WASHINGTON: US President Donald Trump said Thursday he had told his ally Israeli Prime Minister Benjamin Netanyahu not to strike anymore gas fields in Iran, which retaliated to an attack by hitting Arab Gulf energy sites.
“I told him, don’t do that, and he won’t do that,” Trump told reporters as he met Japan’s prime minister.
“We get along great. It’s coordinated, but on occasion, he’ll do something” that the United States opposes, Trump said.
Iran struck a key gas hub in Qatar on Wednesday evening after Israel bombed facilities at Iran’s main gas field earlier in the day. Iran has also targeted energy facilities in Saudi Arabia and Kuwait in response to the Israeli attack.




Israel attacked Iran's South Pars gas field on Wednesday. (Social Media/via Reuters)

Netanyahu confirmed on Thursday evening that Trump had asked him not to attack Iran's gas fields in the futures adding, "we're holding out."

He said Israel had "acted alone against the Asaluyeh gas compound" in Iran's massive South Pars gas field.

Iran's retaliatory attack on Qatar’s Ras Laffan Industrial City caused extensive damage and sparked a surge in global energy prices. QatarEnergy said the strike knocked out 17 percent of Qatar’s LNG export capacity.
Trump also suggested he was not looking at deploying more soldiers to the Middle East amid the Iran war.
“I’m not putting ‌troops anywhere,” ‌Trump ​said, ‌asked ⁠by ​a reporter whether ⁠he was planning to send more service members to the region. “If I were, I certainly wouldn’t tell ⁠you. But I’m not ‌putting ‌troops. We will ​do whatever ‌is necessary to ‌keep the price.”
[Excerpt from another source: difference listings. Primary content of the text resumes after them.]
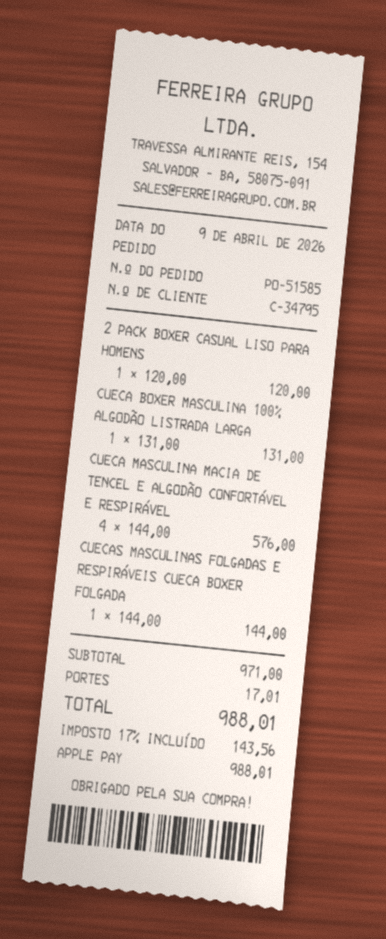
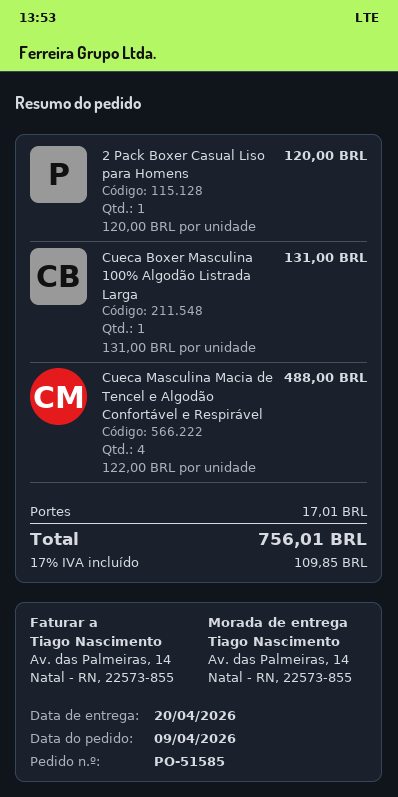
CUECA MASCULINA MACIA DE TENCEL E ALGODÃO CONFORTÁVEL E RESPIRÁVEL: 4 x 144.00 = 576.00 -> 4 x 122.00 = 488.00
CUECAS MASCULINAS FOLGADAS E RESPIRÁVEIS CUECA BOXER FOLGADA: 1 x 144.00 = 144.00 -> none
tax: 17% = 143.56 -> 17% = 109.85
total: 988.01 -> 756.01

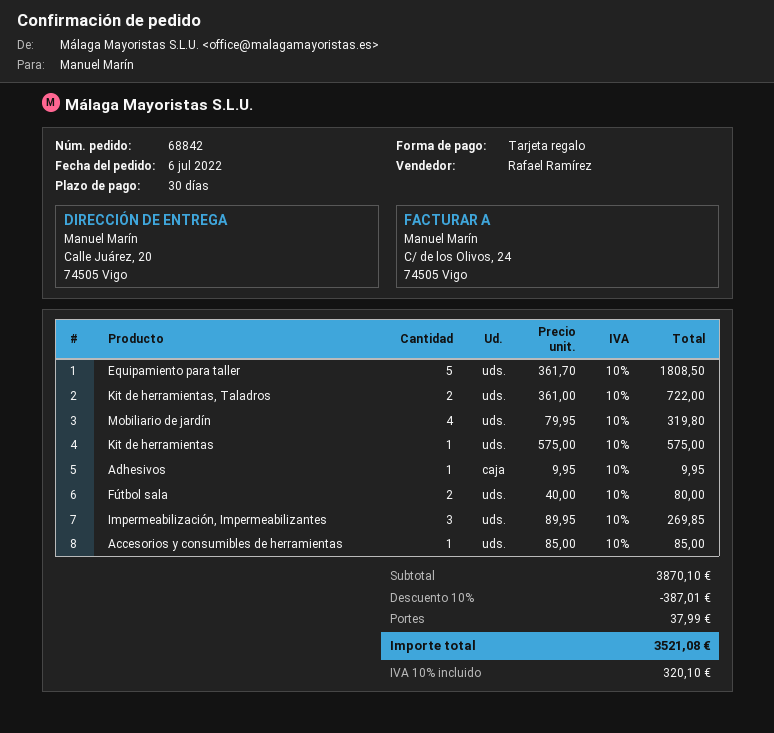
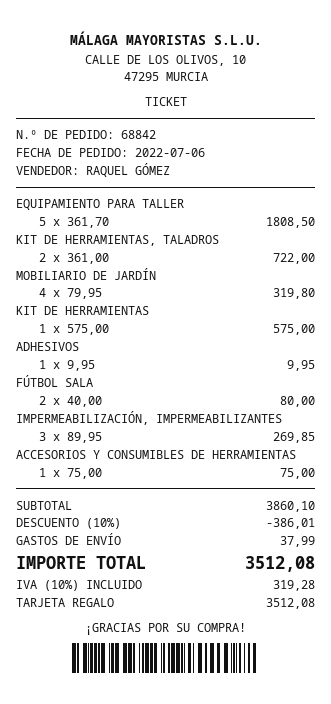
sales rep: Rafael Ramírez -> RAQUEL GÓMEZ
Accesorios y consumibles de herramientas: 1 x 85.00 = 85.00 -> 1 x 75.00 = 75.00
subtotal: 3870.10 -> 3860.10
discount: 10% = 387.01 -> 10% = 386.01
tax: 10% = 320.10 -> 10% = 319.28
total: 3521.08 -> 3512.08

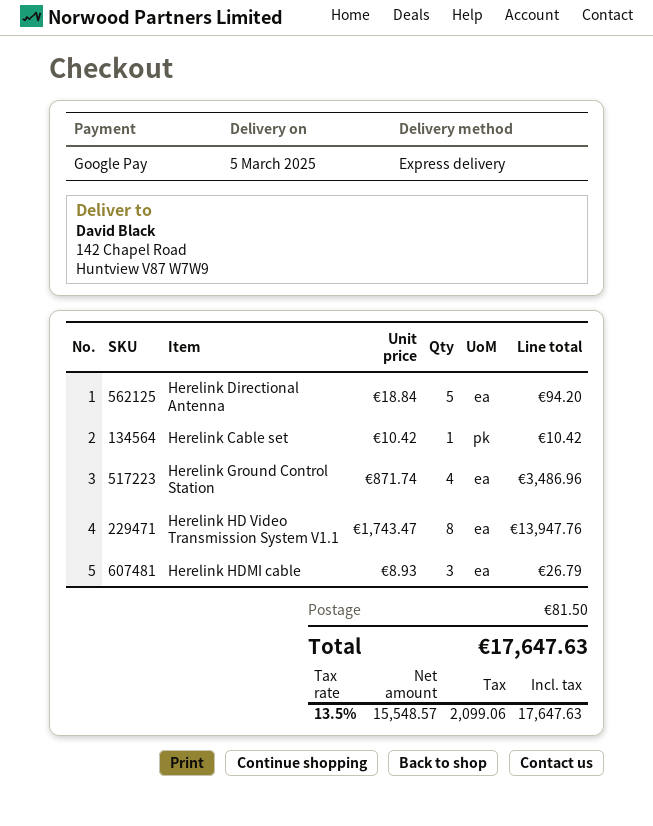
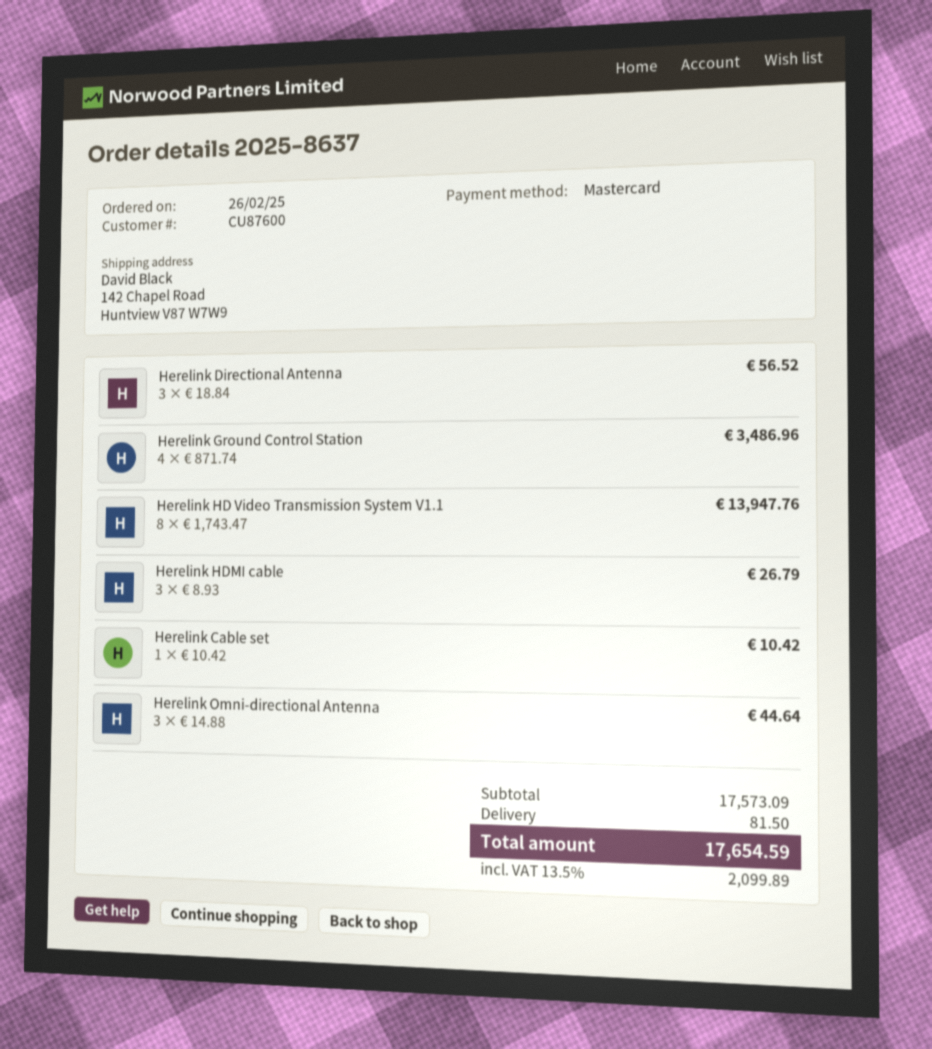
payment method: Google Pay -> Mastercard
Herelink Directional Antenna: 5 x 18.84 = 94.20 -> 3 x 18.84 = 56.52
Herelink Omni-directional Antenna: none -> 3 x 14.88 = 44.64
tax: 13.5% = 2099.06 -> 13.5% = 2099.89
total: 17647.63 -> 17654.59

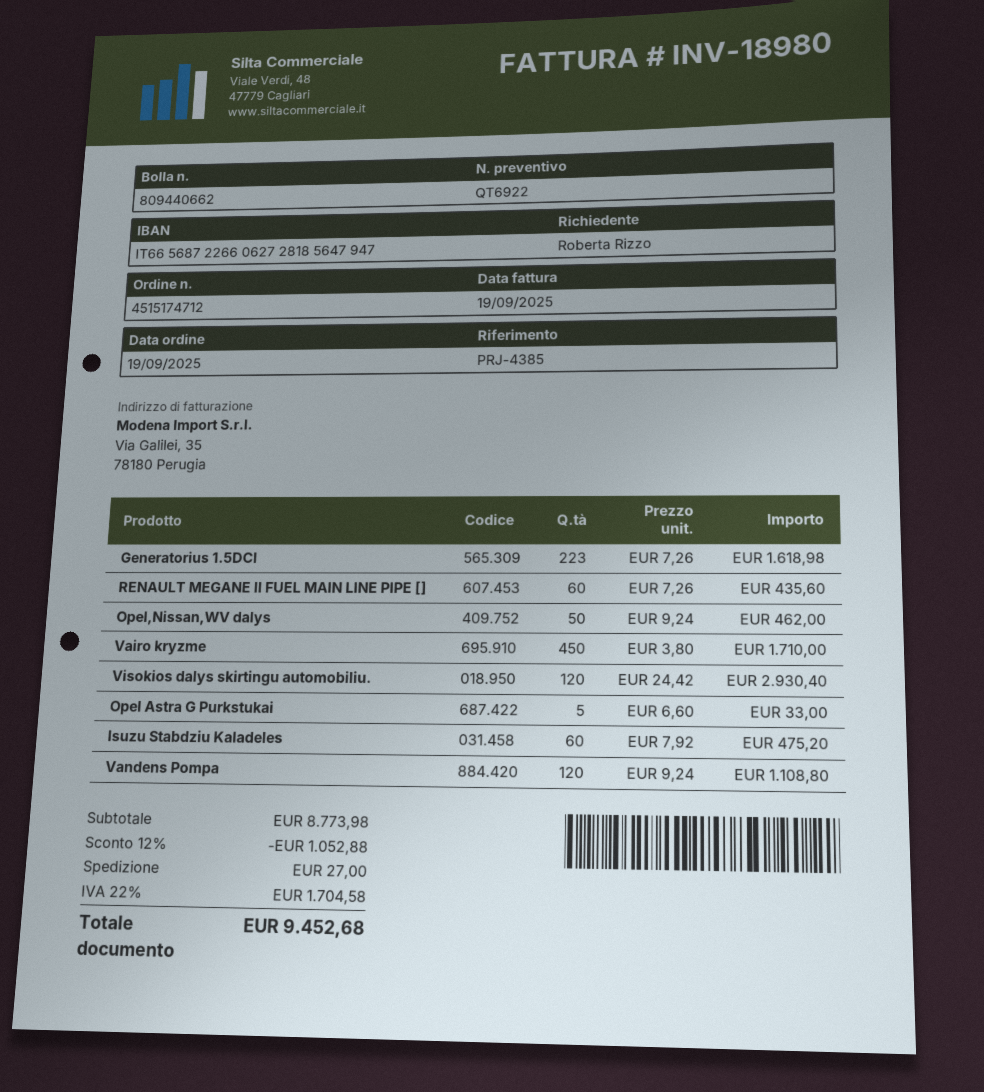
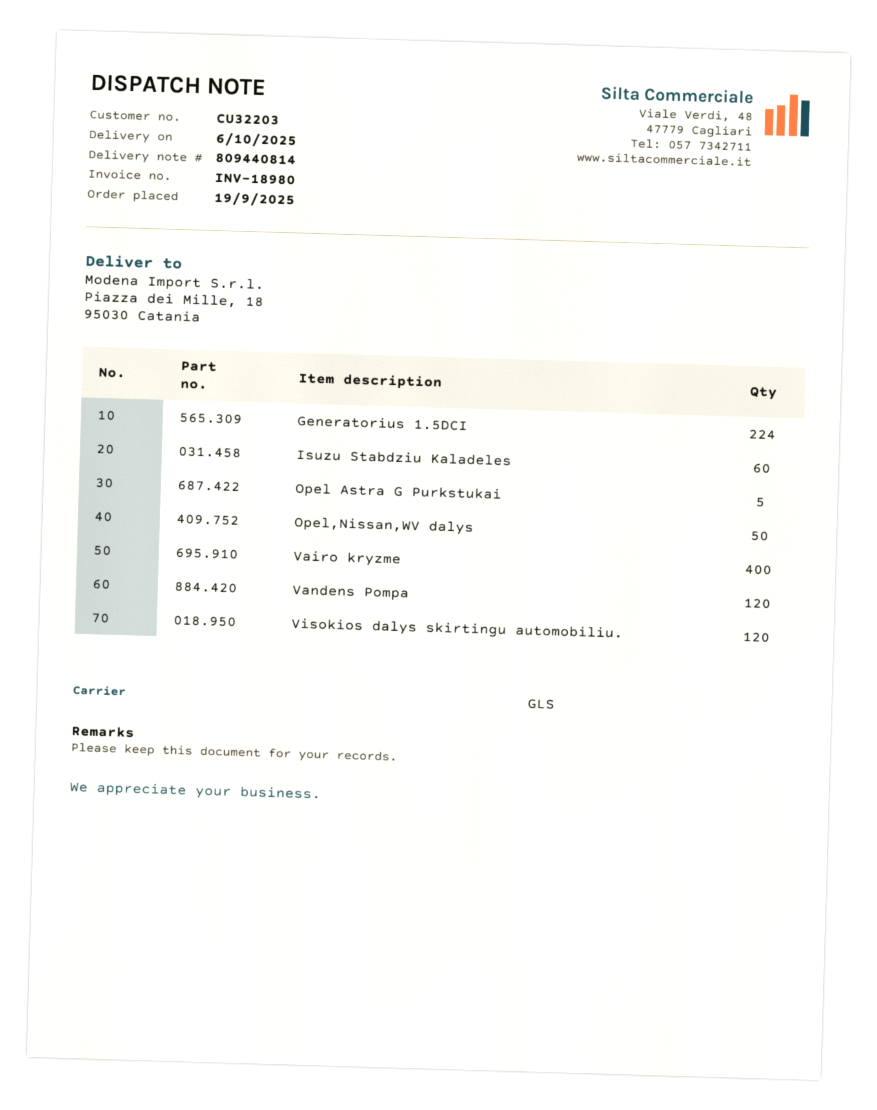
delivery note number: 809440662 -> 809440814
Generatorius 1.5DCI: 223 -> 224
RENAULT MEGANE II FUEL MAIN LINE PIPE []: 60 -> none
Vairo kryzme: 450 -> 400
Trump spoke at the White House during an Oval Office meeting with ‌Japanese Prime Minister Sanae Takaichi.
Reuters reported on ⁠Wednesday ⁠that the Trump administration is considering deploying thousands of US troops to reinforce the Iran operation, citing a US official and three people familiar with the matter.
Earlier, US Defense Secretary Pete Hegseth said the US objectives in the war have not changed since strikes with Israel started on February 28.
He accused the media of stirring up concerns that the US ​risked being locked in an open-ended conflict with shifting priorities.
The US has carried out strikes against 7,000 targets inside Iran, and hit more than 40 Iranian mine-laying vessels and 11 submarines.
“Our objectives, given directly from our America-first president, remain exactly what they were on day one,” Hegseth told reporters.
“These are not the media’s objectives, not Iran’s objectives, not new objectives. Our objectives — unchanged, on target and on plan,” Hegseth added.
He spent several minutes in his opening statement criticizing the press, accusing it of trying to convince the American public that it was “spinning toward an endless abyss, or a forever war, or a quagmire.”
“Nothing could be further from the truth,” he said.
Hegseth told reporters the objectives remained to destroy Iran’s missile launchers, its defense industrial base ‌and its navy, and ‌to never allow Iran to get a nuclear weapon.